▶ _YOUR TASK_
Keep the pictures out, please, and set down every record exactly.

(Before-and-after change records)
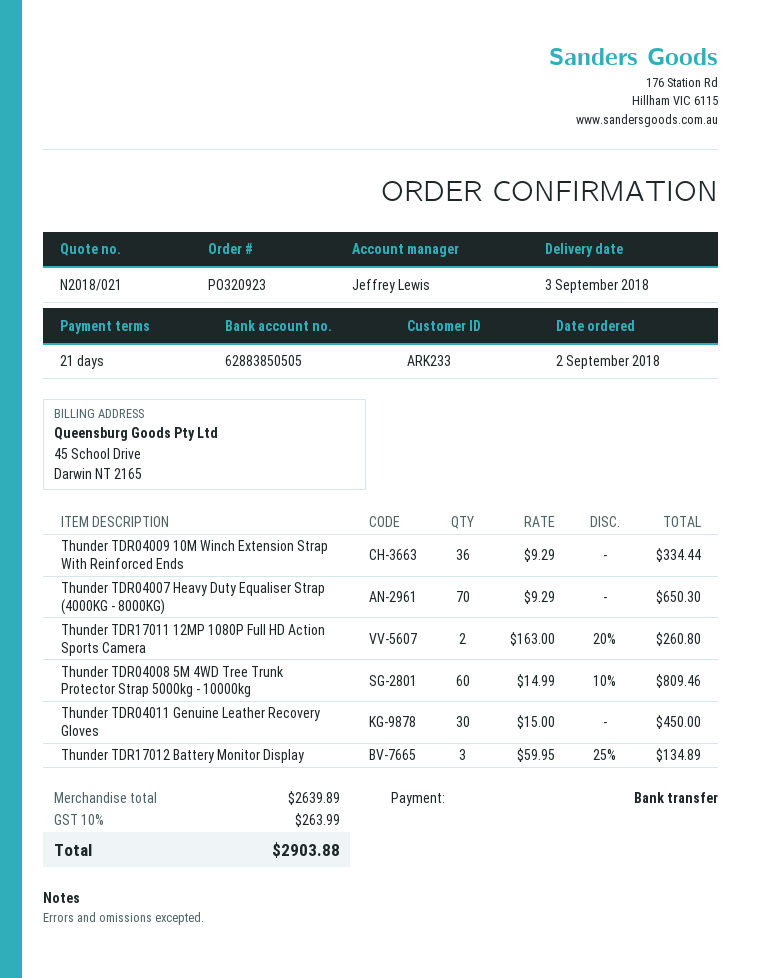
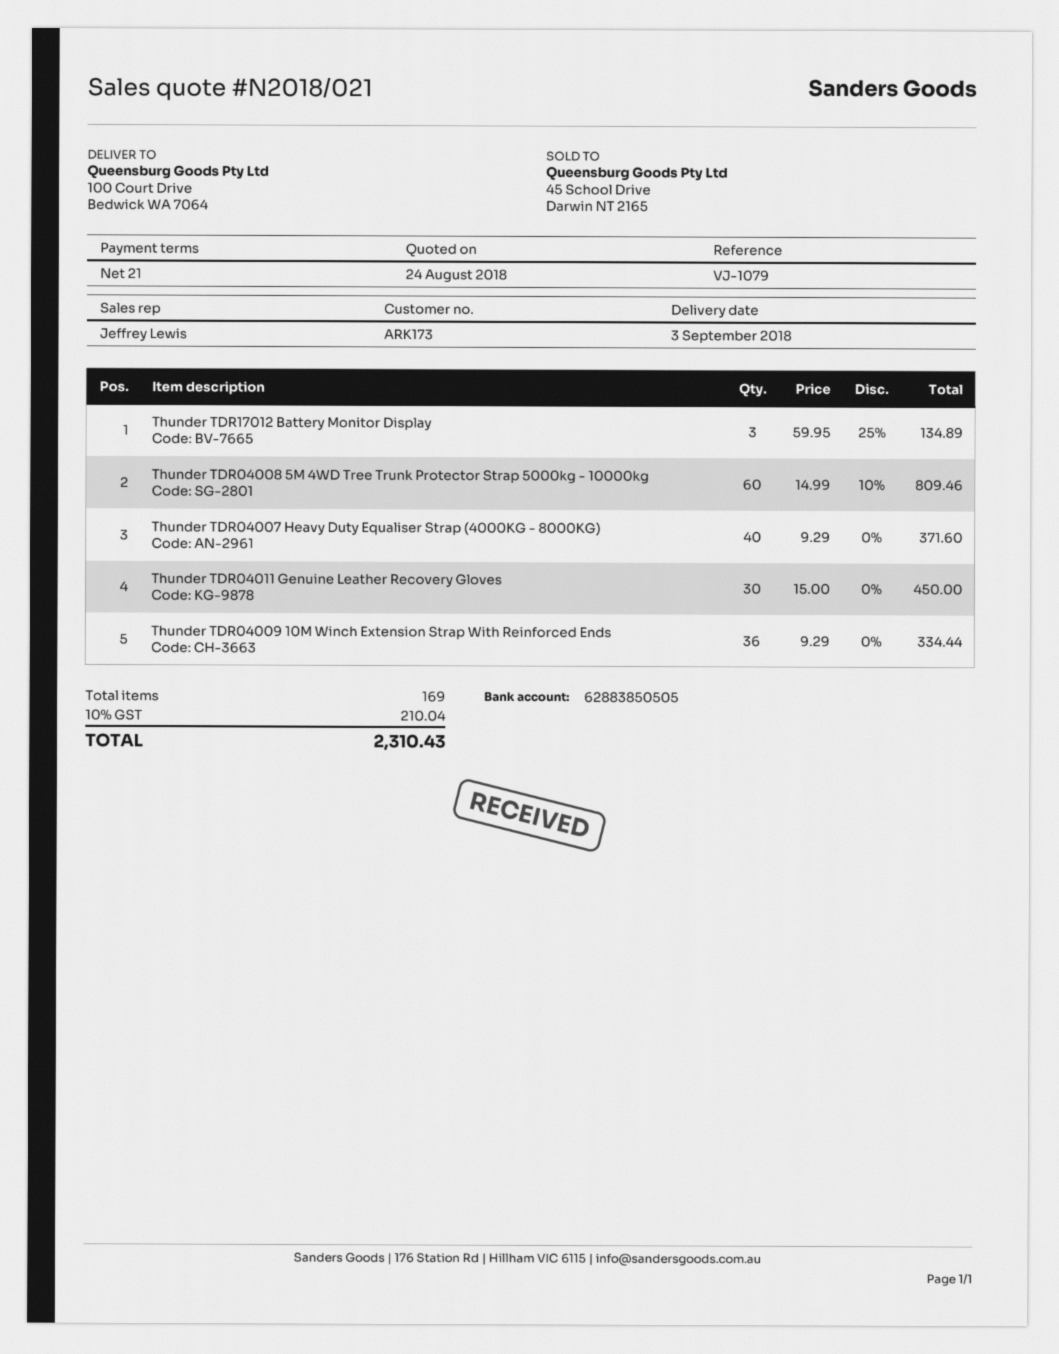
customer number: ARK233 -> ARK173
Thunder TDR04007 Heavy Duty Equaliser Strap (4000KG - 8000KG): 70 x 9.29 = 650.30 -> 40 x 9.29 = 371.60
Thunder TDR17011 12MP 1080P Full HD Action Sports Camera: 2 x 163.00 - 20% = 260.80 -> none
tax: 10% = 263.99 -> 10% = 210.04
total: 2903.88 -> 2310.43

▶ _FINAL ANSWER_
customer number: ARK233 -> ARK173
Thunder TDR04007 Heavy Duty Equaliser Strap (4000KG - 8000KG): 70 x 9.29 = 650.30 -> 40 x 9.29 = 371.60
Thunder TDR17011 12MP 1080P Full HD Action Sports Camera: 2 x 163.00 - 20% = 260.80 -> none
tax: 10% = 263.99 -> 10% = 210.04
total: 2903.88 -> 2310.43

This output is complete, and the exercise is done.